* _WHAT THE TASK REQUIRES_:
Please transcribe the data below in full. Omit any picture you find in it.

(Data records)
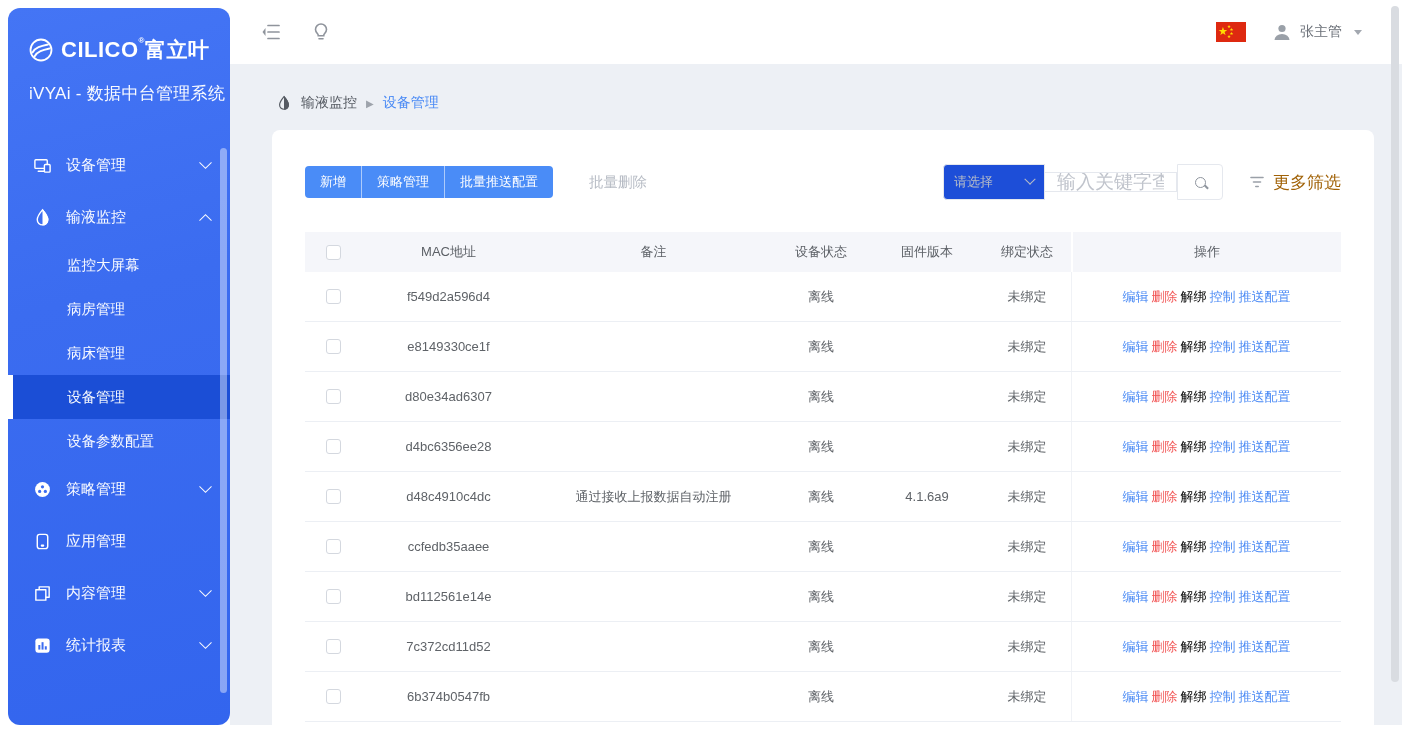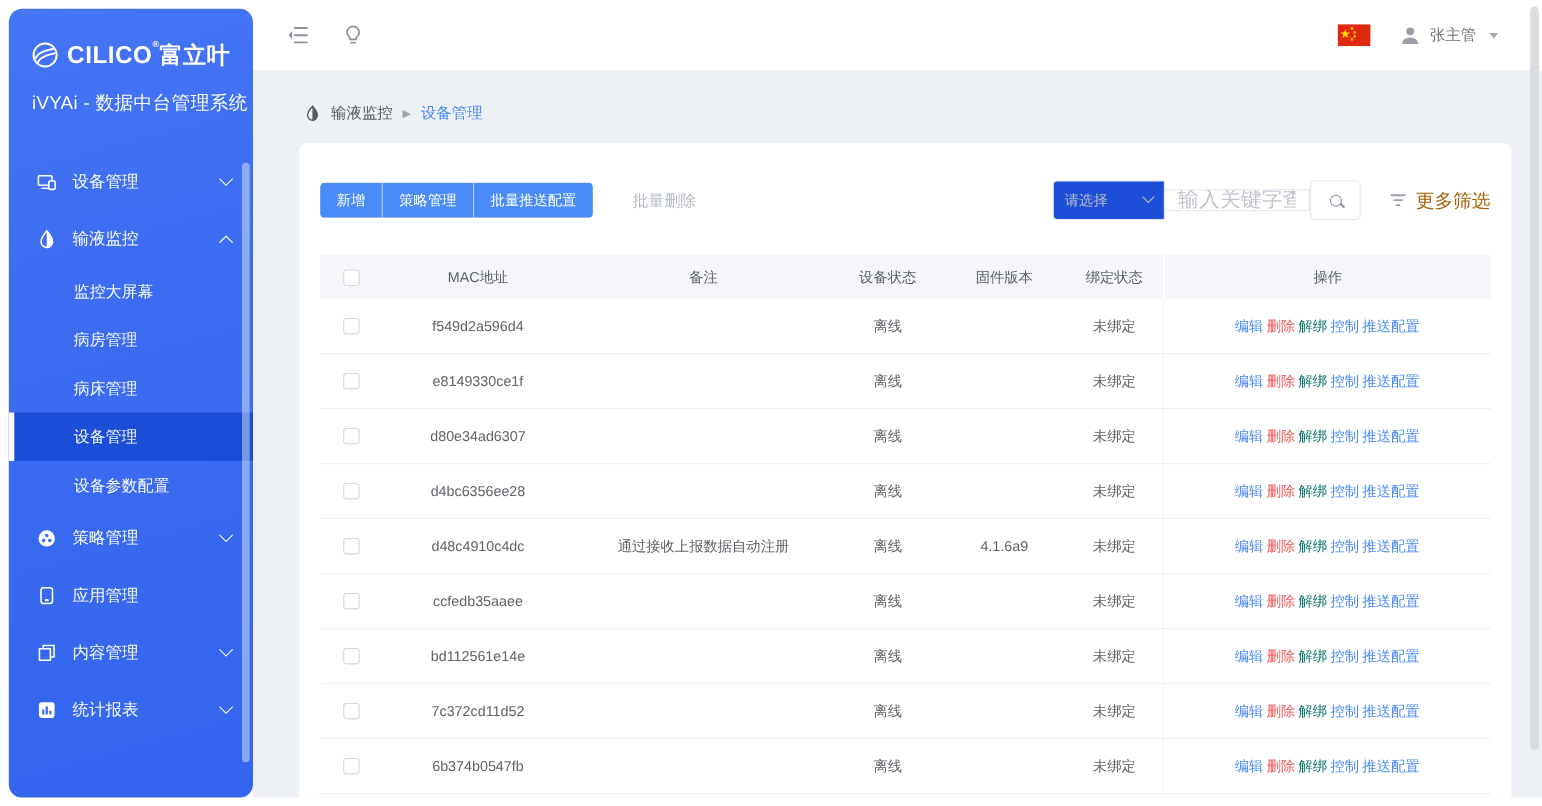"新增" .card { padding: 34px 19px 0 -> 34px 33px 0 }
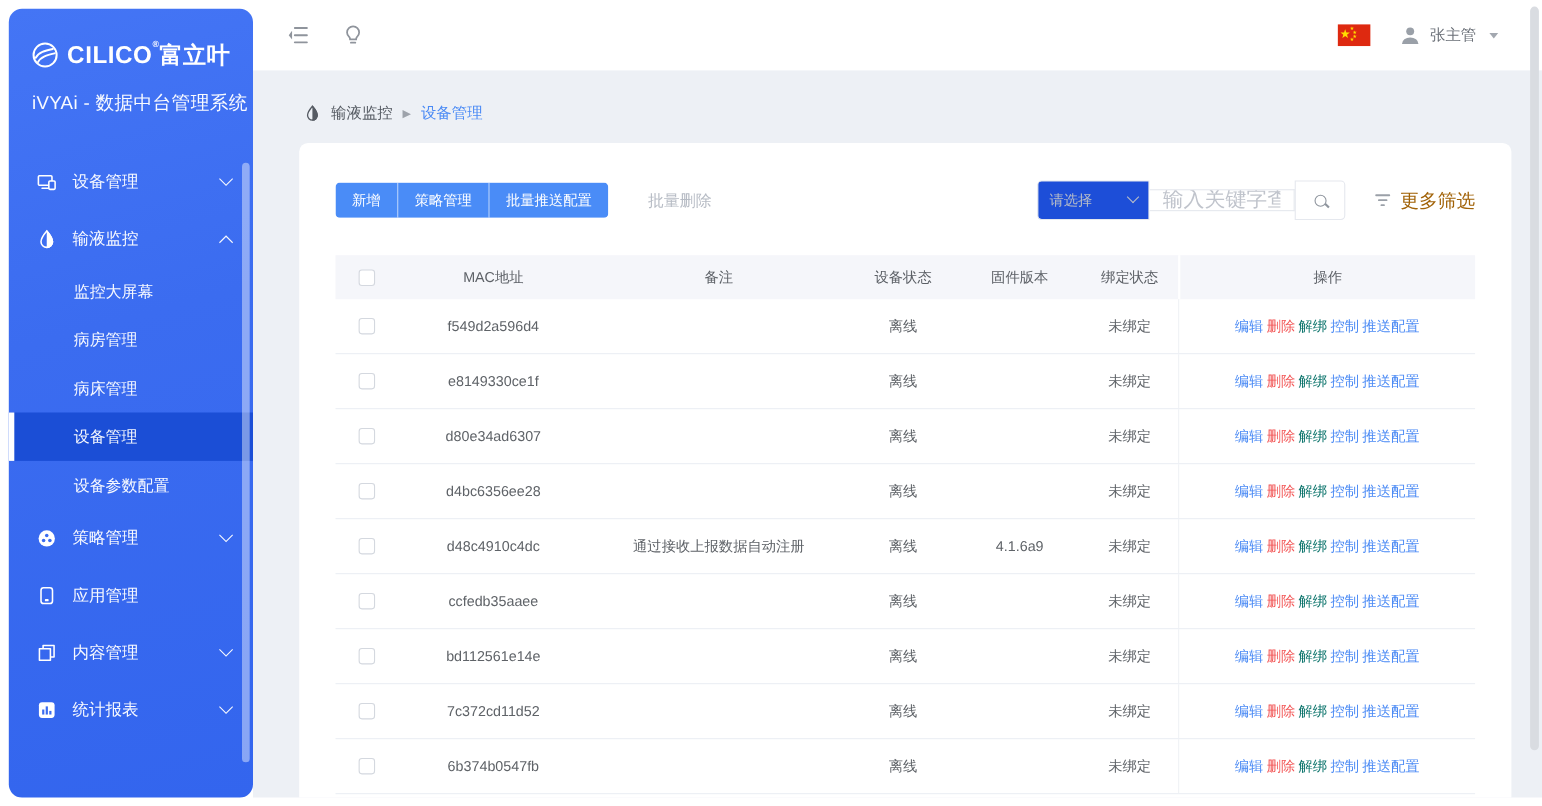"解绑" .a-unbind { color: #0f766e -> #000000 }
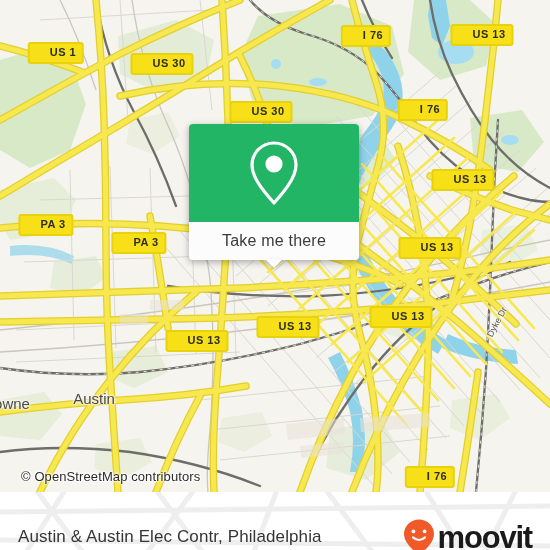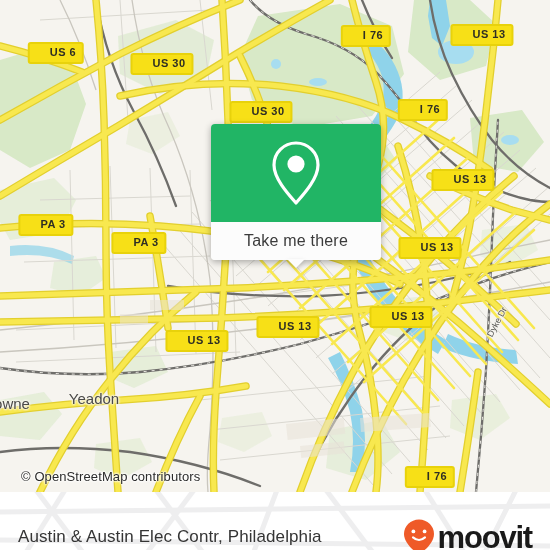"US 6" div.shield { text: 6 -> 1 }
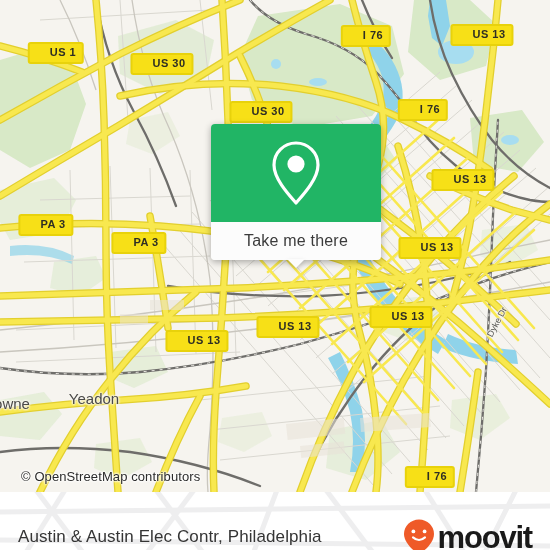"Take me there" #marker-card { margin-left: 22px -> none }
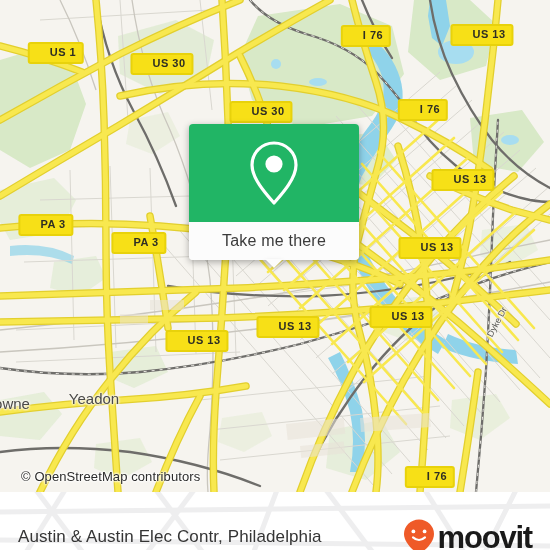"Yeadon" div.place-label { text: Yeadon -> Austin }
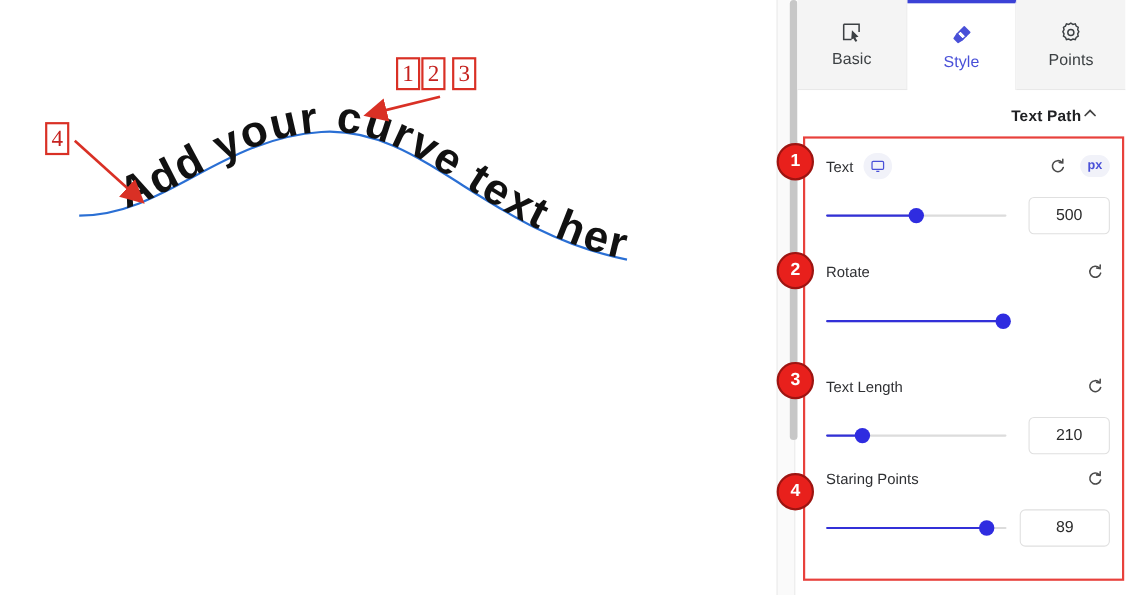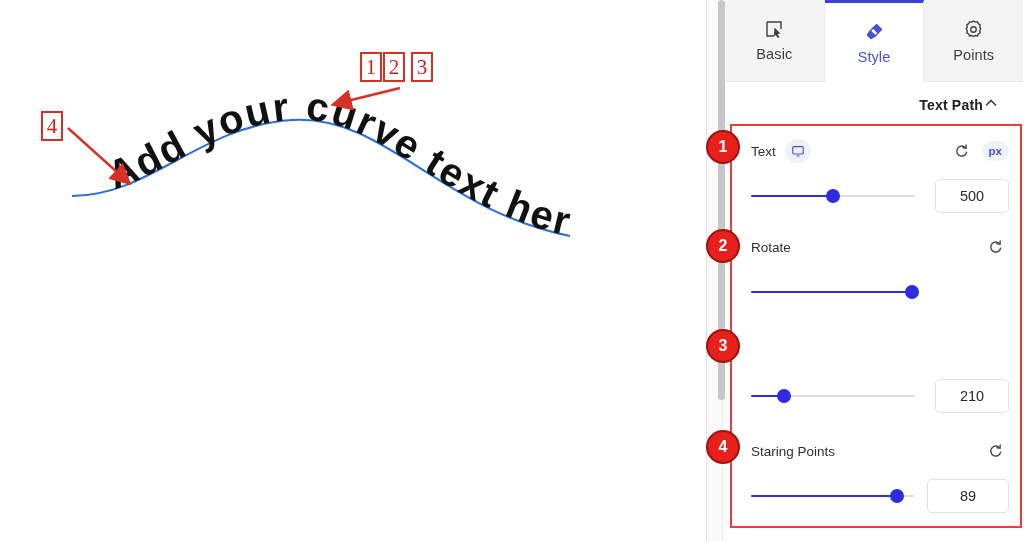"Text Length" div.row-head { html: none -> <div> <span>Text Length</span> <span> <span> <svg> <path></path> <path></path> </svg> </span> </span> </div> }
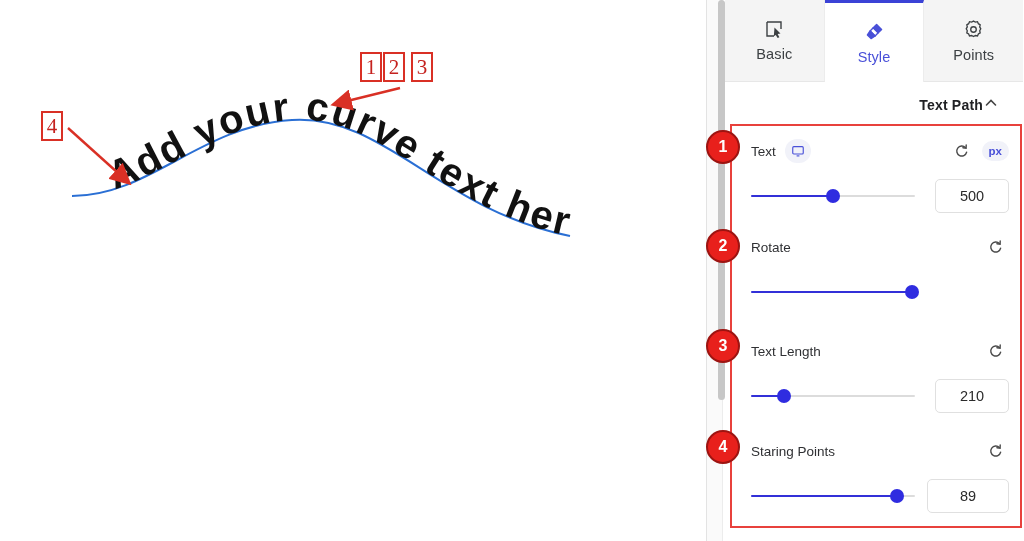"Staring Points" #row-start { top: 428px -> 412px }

* _EXERCISE RESULT_:
"新增" .card { padding: 34px 19px 0 -> 34px 33px 0 }
"解绑" .a-unbind { color: #0f766e -> #000000 }
"US 6" div.shield { text: 6 -> 1 }
"Take me there" #marker-card { margin-left: 22px -> none }
"Yeadon" div.place-label { text: Yeadon -> Austin }
"Text Length" div.row-head { html: none -> <div> <span>Text Length</span> <span> <span> <svg> <path></path> <path></path> </svg> </span> </span> </div> }
"Staring Points" #row-start { top: 428px -> 412px }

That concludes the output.